Trump supporters try to enter a vote-counting centre in Detroit, Michigan (Image: AP/Carlos Osorio)

Trump supporters gathered at the Central Counting Board offices in Detroit, Michigan this morning, hysterically chanting, “Stop the count!” 

Obviously, that is one direct result of Donald Trump’s mendacious guile, his constantly shape-shifting assault on every norm, convention and law that holds up the fragile institution of democracy.

It had been a day of miracles: obviously, Trump’s incredible ability to motivate voters to defy the polls, logic and sanity and turn out for him in massive numbers; but more importantly, the fact that the election proceeded in peace. The central notion of democracy — having the freedom to agree to disagree without shooting each other — was being championed in real time.

Then Trump spoke, and reminded us that one man, utterly unconstrained, can bring it all down.

Trump’s claims were incoherent, internally contradictory, illegal and in every respect incorrect. He said he had already won the election — which he also said has seen massive fraud — but that the counting of votes must continue in Arizona while being stopped in Wisconsin, Michigan and Pennsylvania. He’ll be going straight to the US Supreme Court, which he can’t do, to stop the count.

The legal reality is that every valid vote must be counted, and the result will be determined in the electoral college on December 16 after every state has declared its own outcome.

It’s complicated, however, because voting is regulated at state level.
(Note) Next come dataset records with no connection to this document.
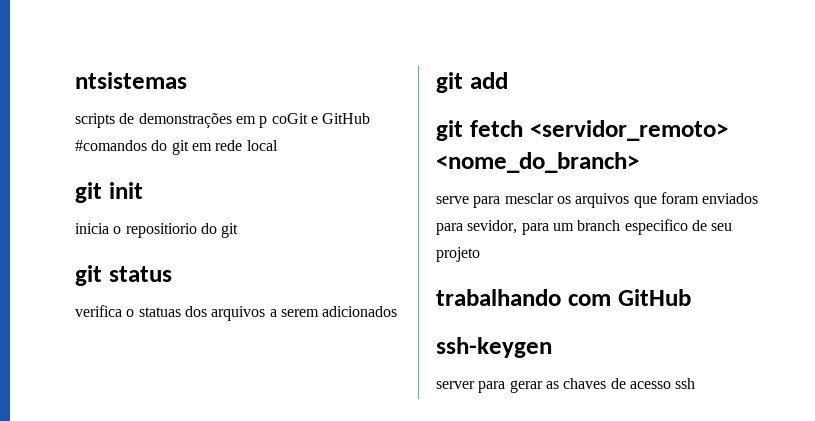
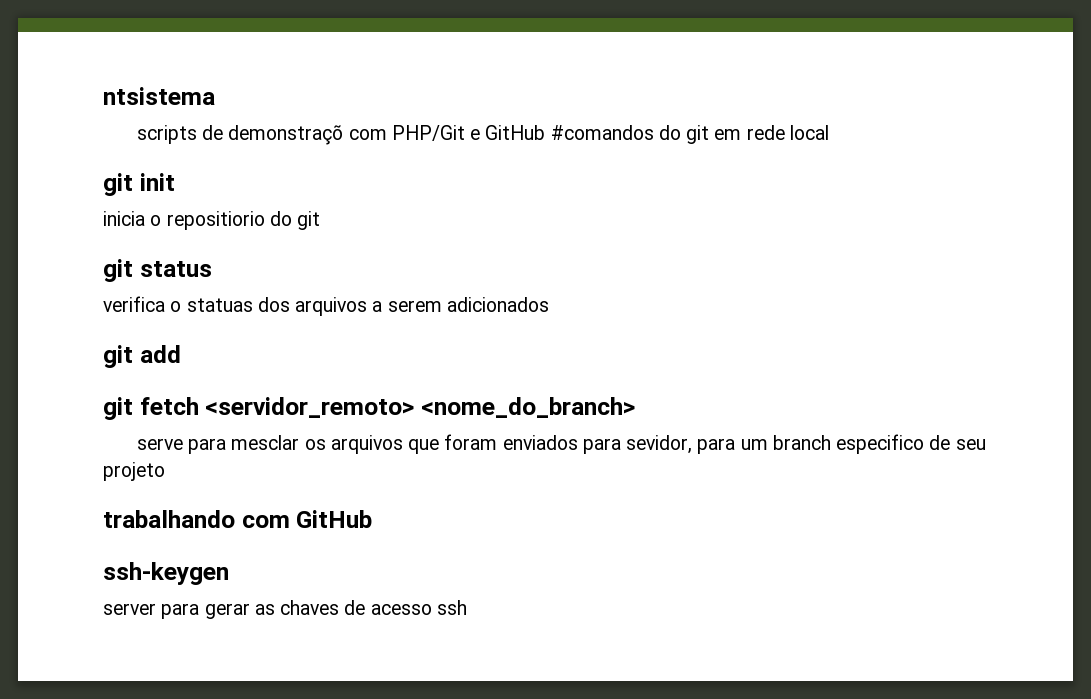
[75,72,187,89] ntsistemas -> [103,87,215,105] ntsistema
[138,113,308,128] demonstrações em p coGit -> [228,125,465,145] demonstraçõ com PHP/Git

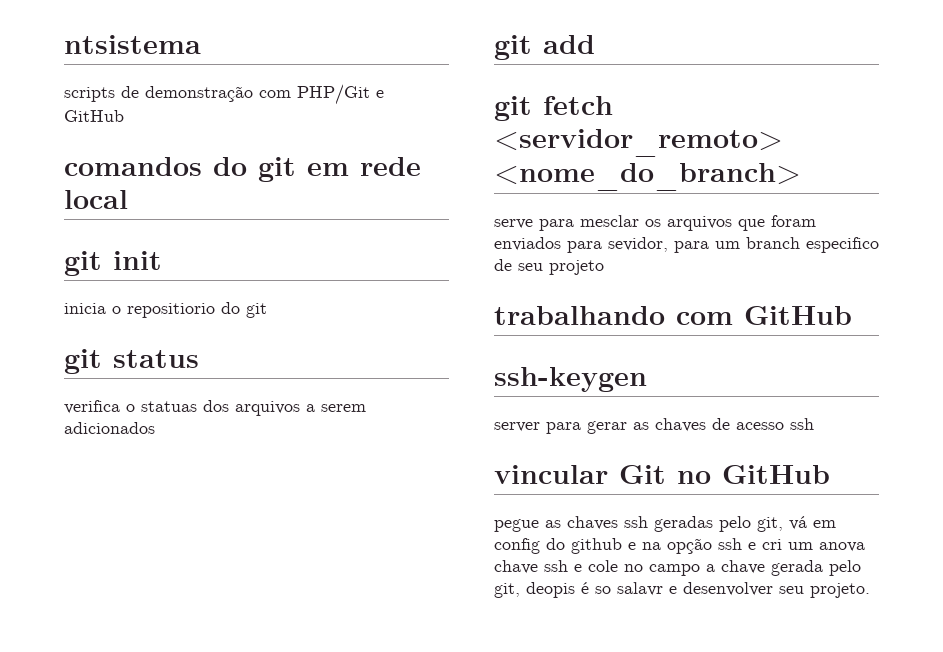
[228,125,344,145] demonstraçõ -> [145,86,253,102] demonstração
[550,125,654,140] #comandos -> [64,157,202,176] // comandos
(467, 607) none -> [494,465,830,484] [494,516,836,532] [494,538,865,554] [494,560,861,576] [494,582,870,598] // vincular Git no GitHub // pegue as chaves ssh geradas pelo git, vá em config do github e na opção ssh e cri um anova chave ssh e cole no campo a chave gerada pelo git, deopis é so salavr e desenvolver seu projeto.

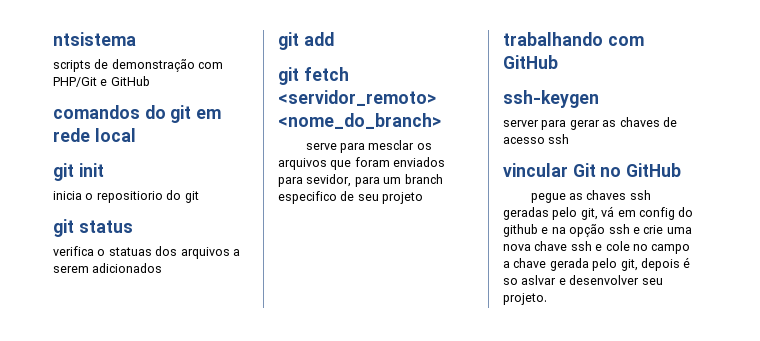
[762,539,865,552] cri um anova -> [643,225,692,234] [503,244,531,251] crie uma nova
[526,582,575,598] deopis -> [640,258,680,271] depois
[617,582,663,596] salavr -> [521,275,557,285] aslvar

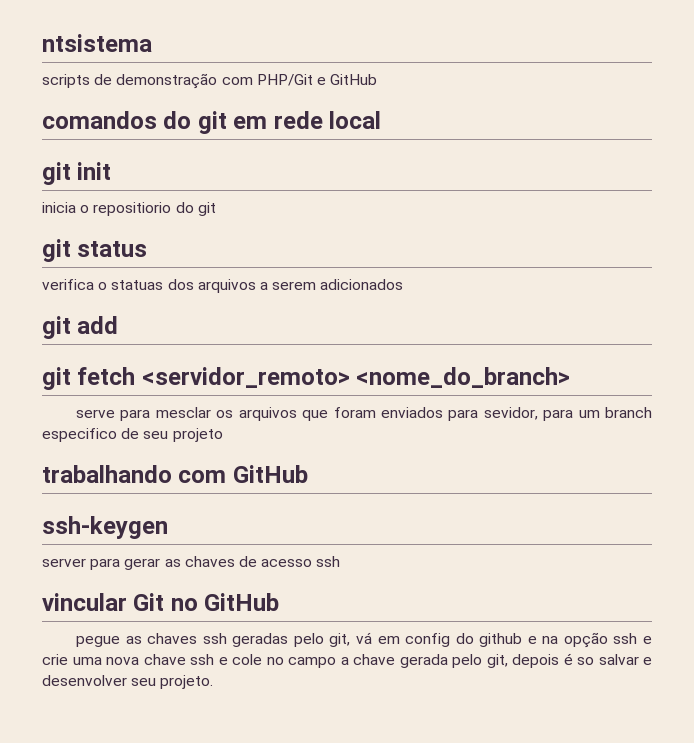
[521,275,557,285] aslvar -> [598,654,639,665] salvar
Each state has different laws, so the legal challenges must originate in the state courts. There will be fights about whether mail-in ballots, post-marked before election day but received after, can be counted. 
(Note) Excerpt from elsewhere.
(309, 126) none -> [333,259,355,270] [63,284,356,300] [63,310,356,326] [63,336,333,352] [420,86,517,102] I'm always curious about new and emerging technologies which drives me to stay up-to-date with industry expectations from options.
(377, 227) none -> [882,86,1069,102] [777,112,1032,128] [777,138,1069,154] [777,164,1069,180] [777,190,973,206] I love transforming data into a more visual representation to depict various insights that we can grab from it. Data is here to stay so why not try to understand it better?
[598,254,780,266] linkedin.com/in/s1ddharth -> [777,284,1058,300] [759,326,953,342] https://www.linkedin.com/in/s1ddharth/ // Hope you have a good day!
Trump will brazenly argue a line in one state that directly conflicts with what he’ll say in another. Some of the litigation might make it to the US Supreme Court, which might end up deciding the final outcome as it did with the “hanging chads” verdict in 2000.

But the litigation, like Trump’s assertions, will be performative. The real significance of what Trump is doing lies in the meta-communication he has perfected, signalled to the 65 million-plus American voters who are pledged to his faith.

The key in Trump’s speech was a phrase that, interestingly, most media reporting skipped over as they focused on his claims of fraud. Trump said: “We want all voting to stop”.

It will be widely assumed by the media and intelligent people that Trump misspoke in his enthusiasm, and meant to say “We want all counting to stop.” Contextually, looking at his other words around those ones, that would make far more sense.

But Trump knows what he is saying, and he is the master of conflating to inflame. He knows that his base, which was already convinced that he could only lose by fraud, departed from its critical senses four years ago. 

He knows that it is an easy trick for him to convince them that counting and voting are the same thing. Look at the faces of the people trying to break into the voting centre in Detroit. They believe a crime is being committed; a crime they can’t describe, provide evidence of or understand. But they know it’s happening.

This is the perpetration of The Great Lie, in our faces. Trump is playing everyone. The media this morning was earnestly reporting that the thing that’s really needed now — the thing that will save America — is for senior Republicans, who have spent the past four years enabling Trump’s demagoguery, to turn around and repudiate his claims. That will do the trick.

The lawyers will believe that it will be the courts, the last pillar of democracy, who will save the day. They will dispassionately dismiss Trump’s idiocy, giving their verdicts to the peaceful transition of power.

They’re all wrong. Two undeniable facts tell us unequivocally that America is in deep, deep trouble: it is led by a demagogue who has no boundaries and will not blink; and nobody who is not consumed by blind mob hysteria could rationally cast a vote for Trump. Yet, half of America just did.

Oh, we can’t call it Nazism redux; we can’t compare Trump to Hitler. But Godwin’s rule is beside the point. Hitler taught the world a crucial lesson about what happens when you try to wrestle a snake.

Trump has built an army, loyal beyond reason and willing to believe every bit of bullshit their leader spouts. They’re tuned in for the dog whistles and ready to fight. They’re armed to the teeth, and they occupy most of the territory outside the big coastal cities.

I read this morning (from an unnamed senior Republican official) that, assuming the final count goes Biden’s way as is looking likely, Trump will make a lot of noise and then quietly go away. 

I am intrigued that so many people still choose to believe that.